**What you will do:**
Could each entry be returned exactly as it appears?

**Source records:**
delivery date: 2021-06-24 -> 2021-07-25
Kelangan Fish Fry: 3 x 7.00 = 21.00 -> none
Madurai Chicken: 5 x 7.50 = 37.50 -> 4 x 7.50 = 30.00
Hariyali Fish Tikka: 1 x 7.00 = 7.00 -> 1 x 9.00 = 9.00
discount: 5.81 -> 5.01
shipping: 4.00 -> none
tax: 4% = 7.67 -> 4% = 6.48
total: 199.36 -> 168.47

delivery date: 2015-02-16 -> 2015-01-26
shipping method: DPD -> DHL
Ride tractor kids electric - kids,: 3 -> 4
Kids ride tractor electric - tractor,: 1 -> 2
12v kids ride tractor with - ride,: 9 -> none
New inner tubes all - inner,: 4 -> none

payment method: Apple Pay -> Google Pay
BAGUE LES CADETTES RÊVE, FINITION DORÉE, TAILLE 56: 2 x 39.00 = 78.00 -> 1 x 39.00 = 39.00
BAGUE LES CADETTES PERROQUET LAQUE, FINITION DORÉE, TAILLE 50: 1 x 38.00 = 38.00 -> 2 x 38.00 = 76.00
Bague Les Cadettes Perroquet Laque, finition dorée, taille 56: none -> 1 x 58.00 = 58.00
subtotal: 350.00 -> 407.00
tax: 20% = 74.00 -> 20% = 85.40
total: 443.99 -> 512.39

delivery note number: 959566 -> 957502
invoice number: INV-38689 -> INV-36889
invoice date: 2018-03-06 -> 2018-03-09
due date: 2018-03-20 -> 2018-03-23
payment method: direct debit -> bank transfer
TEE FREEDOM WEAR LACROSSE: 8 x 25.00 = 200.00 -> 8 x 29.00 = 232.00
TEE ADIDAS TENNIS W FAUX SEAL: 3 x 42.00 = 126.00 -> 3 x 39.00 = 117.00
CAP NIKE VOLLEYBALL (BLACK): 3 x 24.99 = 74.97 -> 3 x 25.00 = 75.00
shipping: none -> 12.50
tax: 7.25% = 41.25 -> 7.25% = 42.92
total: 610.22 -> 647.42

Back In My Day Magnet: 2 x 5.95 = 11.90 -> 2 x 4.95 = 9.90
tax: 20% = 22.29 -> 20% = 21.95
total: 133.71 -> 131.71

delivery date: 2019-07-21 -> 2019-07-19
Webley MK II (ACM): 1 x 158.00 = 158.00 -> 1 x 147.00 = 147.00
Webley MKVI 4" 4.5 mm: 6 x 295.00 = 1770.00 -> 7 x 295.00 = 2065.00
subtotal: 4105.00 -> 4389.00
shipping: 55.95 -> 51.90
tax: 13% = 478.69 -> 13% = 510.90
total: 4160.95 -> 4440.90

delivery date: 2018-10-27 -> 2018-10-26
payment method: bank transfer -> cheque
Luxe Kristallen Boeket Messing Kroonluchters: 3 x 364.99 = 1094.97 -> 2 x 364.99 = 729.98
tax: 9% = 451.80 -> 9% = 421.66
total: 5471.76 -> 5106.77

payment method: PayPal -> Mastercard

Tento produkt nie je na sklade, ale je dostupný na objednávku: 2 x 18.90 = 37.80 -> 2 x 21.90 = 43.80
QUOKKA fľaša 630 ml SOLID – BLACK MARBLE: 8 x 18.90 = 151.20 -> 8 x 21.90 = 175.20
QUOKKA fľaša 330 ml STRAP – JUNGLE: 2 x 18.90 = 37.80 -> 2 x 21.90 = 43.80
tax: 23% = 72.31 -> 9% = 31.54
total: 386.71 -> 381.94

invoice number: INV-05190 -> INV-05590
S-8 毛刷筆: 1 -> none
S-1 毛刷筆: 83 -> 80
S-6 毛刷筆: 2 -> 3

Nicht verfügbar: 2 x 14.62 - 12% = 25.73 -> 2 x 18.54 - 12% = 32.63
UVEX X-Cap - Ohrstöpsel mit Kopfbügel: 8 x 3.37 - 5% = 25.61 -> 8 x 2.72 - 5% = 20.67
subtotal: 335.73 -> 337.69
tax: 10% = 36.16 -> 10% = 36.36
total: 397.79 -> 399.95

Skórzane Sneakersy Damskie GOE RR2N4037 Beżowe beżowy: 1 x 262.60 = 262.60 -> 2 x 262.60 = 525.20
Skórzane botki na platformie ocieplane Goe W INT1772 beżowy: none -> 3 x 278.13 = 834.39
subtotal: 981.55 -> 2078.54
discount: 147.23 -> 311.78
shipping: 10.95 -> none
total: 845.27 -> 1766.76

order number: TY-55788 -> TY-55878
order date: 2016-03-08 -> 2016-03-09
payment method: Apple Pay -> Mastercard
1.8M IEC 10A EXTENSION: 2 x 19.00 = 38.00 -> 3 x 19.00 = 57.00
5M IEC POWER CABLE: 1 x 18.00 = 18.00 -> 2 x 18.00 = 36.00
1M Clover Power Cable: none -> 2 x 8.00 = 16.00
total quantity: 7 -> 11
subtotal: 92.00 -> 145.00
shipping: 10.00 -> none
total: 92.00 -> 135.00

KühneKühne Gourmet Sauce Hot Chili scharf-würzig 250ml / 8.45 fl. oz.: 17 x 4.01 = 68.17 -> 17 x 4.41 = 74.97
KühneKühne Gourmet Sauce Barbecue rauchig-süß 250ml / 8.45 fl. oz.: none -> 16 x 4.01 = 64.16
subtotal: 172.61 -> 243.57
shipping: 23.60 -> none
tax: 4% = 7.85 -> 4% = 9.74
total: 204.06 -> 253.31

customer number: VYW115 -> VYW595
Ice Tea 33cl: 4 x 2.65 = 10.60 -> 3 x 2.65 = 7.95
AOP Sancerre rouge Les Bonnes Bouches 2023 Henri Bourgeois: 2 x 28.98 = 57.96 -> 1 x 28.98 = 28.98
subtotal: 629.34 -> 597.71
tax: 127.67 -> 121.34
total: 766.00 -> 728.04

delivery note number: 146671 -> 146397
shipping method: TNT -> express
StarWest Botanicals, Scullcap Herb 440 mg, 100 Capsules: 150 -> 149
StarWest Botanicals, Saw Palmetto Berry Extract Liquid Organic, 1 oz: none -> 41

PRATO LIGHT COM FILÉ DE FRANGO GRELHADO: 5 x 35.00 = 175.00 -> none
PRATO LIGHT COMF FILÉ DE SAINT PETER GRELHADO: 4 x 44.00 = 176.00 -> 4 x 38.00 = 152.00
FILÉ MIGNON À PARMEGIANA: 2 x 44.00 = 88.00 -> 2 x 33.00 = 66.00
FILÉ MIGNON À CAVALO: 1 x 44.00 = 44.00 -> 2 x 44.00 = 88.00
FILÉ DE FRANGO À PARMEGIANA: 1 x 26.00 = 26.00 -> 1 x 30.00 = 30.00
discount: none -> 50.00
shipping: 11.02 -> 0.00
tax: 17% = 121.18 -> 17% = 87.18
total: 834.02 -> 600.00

**Task solution:**
delivery date: 2021-06-24 -> 2021-07-25
Kelangan Fish Fry: 3 x 7.00 = 21.00 -> none
Madurai Chicken: 5 x 7.50 = 37.50 -> 4 x 7.50 = 30.00
Hariyali Fish Tikka: 1 x 7.00 = 7.00 -> 1 x 9.00 = 9.00
discount: 5.81 -> 5.01
shipping: 4.00 -> none
tax: 4% = 7.67 -> 4% = 6.48
total: 199.36 -> 168.47

delivery date: 2015-02-16 -> 2015-01-26
shipping method: DPD -> DHL
Ride tractor kids electric - kids,: 3 -> 4
Kids ride tractor electric - tractor,: 1 -> 2
12v kids ride tractor with - ride,: 9 -> none
New inner tubes all - inner,: 4 -> none

payment method: Apple Pay -> Google Pay
BAGUE LES CADETTES RÊVE, FINITION DORÉE, TAILLE 56: 2 x 39.00 = 78.00 -> 1 x 39.00 = 39.00
BAGUE LES CADETTES PERROQUET LAQUE, FINITION DORÉE, TAILLE 50: 1 x 38.00 = 38.00 -> 2 x 38.00 = 76.00
Bague Les Cadettes Perroquet Laque, finition dorée, taille 56: none -> 1 x 58.00 = 58.00
subtotal: 350.00 -> 407.00
tax: 20% = 74.00 -> 20% = 85.40
total: 443.99 -> 512.39

delivery note number: 959566 -> 957502
invoice number: INV-38689 -> INV-36889
invoice date: 2018-03-06 -> 2018-03-09
due date: 2018-03-20 -> 2018-03-23
payment method: direct debit -> bank transfer
TEE FREEDOM WEAR LACROSSE: 8 x 25.00 = 200.00 -> 8 x 29.00 = 232.00
TEE ADIDAS TENNIS W FAUX SEAL: 3 x 42.00 = 126.00 -> 3 x 39.00 = 117.00
CAP NIKE VOLLEYBALL (BLACK): 3 x 24.99 = 74.97 -> 3 x 25.00 = 75.00
shipping: none -> 12.50
tax: 7.25% = 41.25 -> 7.25% = 42.92
total: 610.22 -> 647.42

Back In My Day Magnet: 2 x 5.95 = 11.90 -> 2 x 4.95 = 9.90
tax: 20% = 22.29 -> 20% = 21.95
total: 133.71 -> 131.71

delivery date: 2019-07-21 -> 2019-07-19
Webley MK II (ACM): 1 x 158.00 = 158.00 -> 1 x 147.00 = 147.00
Webley MKVI 4" 4.5 mm: 6 x 295.00 = 1770.00 -> 7 x 295.00 = 2065.00
subtotal: 4105.00 -> 4389.00
shipping: 55.95 -> 51.90
tax: 13% = 478.69 -> 13% = 510.90
total: 4160.95 -> 4440.90

delivery date: 2018-10-27 -> 2018-10-26
payment method: bank transfer -> cheque
Luxe Kristallen Boeket Messing Kroonluchters: 3 x 364.99 = 1094.97 -> 2 x 364.99 = 729.98
tax: 9% = 451.80 -> 9% = 421.66
total: 5471.76 -> 5106.77

payment method: PayPal -> Mastercard

Tento produkt nie je na sklade, ale je dostupný na objednávku: 2 x 18.90 = 37.80 -> 2 x 21.90 = 43.80
QUOKKA fľaša 630 ml SOLID – BLACK MARBLE: 8 x 18.90 = 151.20 -> 8 x 21.90 = 175.20
QUOKKA fľaša 330 ml STRAP – JUNGLE: 2 x 18.90 = 37.80 -> 2 x 21.90 = 43.80
tax: 23% = 72.31 -> 9% = 31.54
total: 386.71 -> 381.94

invoice number: INV-05190 -> INV-05590
S-8 毛刷筆: 1 -> none
S-1 毛刷筆: 83 -> 80
S-6 毛刷筆: 2 -> 3

Nicht verfügbar: 2 x 14.62 - 12% = 25.73 -> 2 x 18.54 - 12% = 32.63
UVEX X-Cap - Ohrstöpsel mit Kopfbügel: 8 x 3.37 - 5% = 25.61 -> 8 x 2.72 - 5% = 20.67
subtotal: 335.73 -> 337.69
tax: 10% = 36.16 -> 10% = 36.36
total: 397.79 -> 399.95

Skórzane Sneakersy Damskie GOE RR2N4037 Beżowe beżowy: 1 x 262.60 = 262.60 -> 2 x 262.60 = 525.20
Skórzane botki na platformie ocieplane Goe W INT1772 beżowy: none -> 3 x 278.13 = 834.39
subtotal: 981.55 -> 2078.54
discount: 147.23 -> 311.78
shipping: 10.95 -> none
total: 845.27 -> 1766.76

order number: TY-55788 -> TY-55878
order date: 2016-03-08 -> 2016-03-09
payment method: Apple Pay -> Mastercard
1.8M IEC 10A EXTENSION: 2 x 19.00 = 38.00 -> 3 x 19.00 = 57.00
5M IEC POWER CABLE: 1 x 18.00 = 18.00 -> 2 x 18.00 = 36.00
1M Clover Power Cable: none -> 2 x 8.00 = 16.00
total quantity: 7 -> 11
subtotal: 92.00 -> 145.00
shipping: 10.00 -> none
total: 92.00 -> 135.00

KühneKühne Gourmet Sauce Hot Chili scharf-würzig 250ml / 8.45 fl. oz.: 17 x 4.01 = 68.17 -> 17 x 4.41 = 74.97
KühneKühne Gourmet Sauce Barbecue rauchig-süß 250ml / 8.45 fl. oz.: none -> 16 x 4.01 = 64.16
subtotal: 172.61 -> 243.57
shipping: 23.60 -> none
tax: 4% = 7.85 -> 4% = 9.74
total: 204.06 -> 253.31

customer number: VYW115 -> VYW595
Ice Tea 33cl: 4 x 2.65 = 10.60 -> 3 x 2.65 = 7.95
AOP Sancerre rouge Les Bonnes Bouches 2023 Henri Bourgeois: 2 x 28.98 = 57.96 -> 1 x 28.98 = 28.98
subtotal: 629.34 -> 597.71
tax: 127.67 -> 121.34
total: 766.00 -> 728.04

delivery note number: 146671 -> 146397
shipping method: TNT -> express
StarWest Botanicals, Scullcap Herb 440 mg, 100 Capsules: 150 -> 149
StarWest Botanicals, Saw Palmetto Berry Extract Liquid Organic, 1 oz: none -> 41

PRATO LIGHT COM FILÉ DE FRANGO GRELHADO: 5 x 35.00 = 175.00 -> none
PRATO LIGHT COMF FILÉ DE SAINT PETER GRELHADO: 4 x 44.00 = 176.00 -> 4 x 38.00 = 152.00
FILÉ MIGNON À PARMEGIANA: 2 x 44.00 = 88.00 -> 2 x 33.00 = 66.00
FILÉ MIGNON À CAVALO: 1 x 44.00 = 44.00 -> 2 x 44.00 = 88.00
FILÉ DE FRANGO À PARMEGIANA: 1 x 26.00 = 26.00 -> 1 x 30.00 = 30.00
discount: none -> 50.00
shipping: 11.02 -> 0.00
tax: 17% = 121.18 -> 17% = 87.18
total: 834.02 -> 600.00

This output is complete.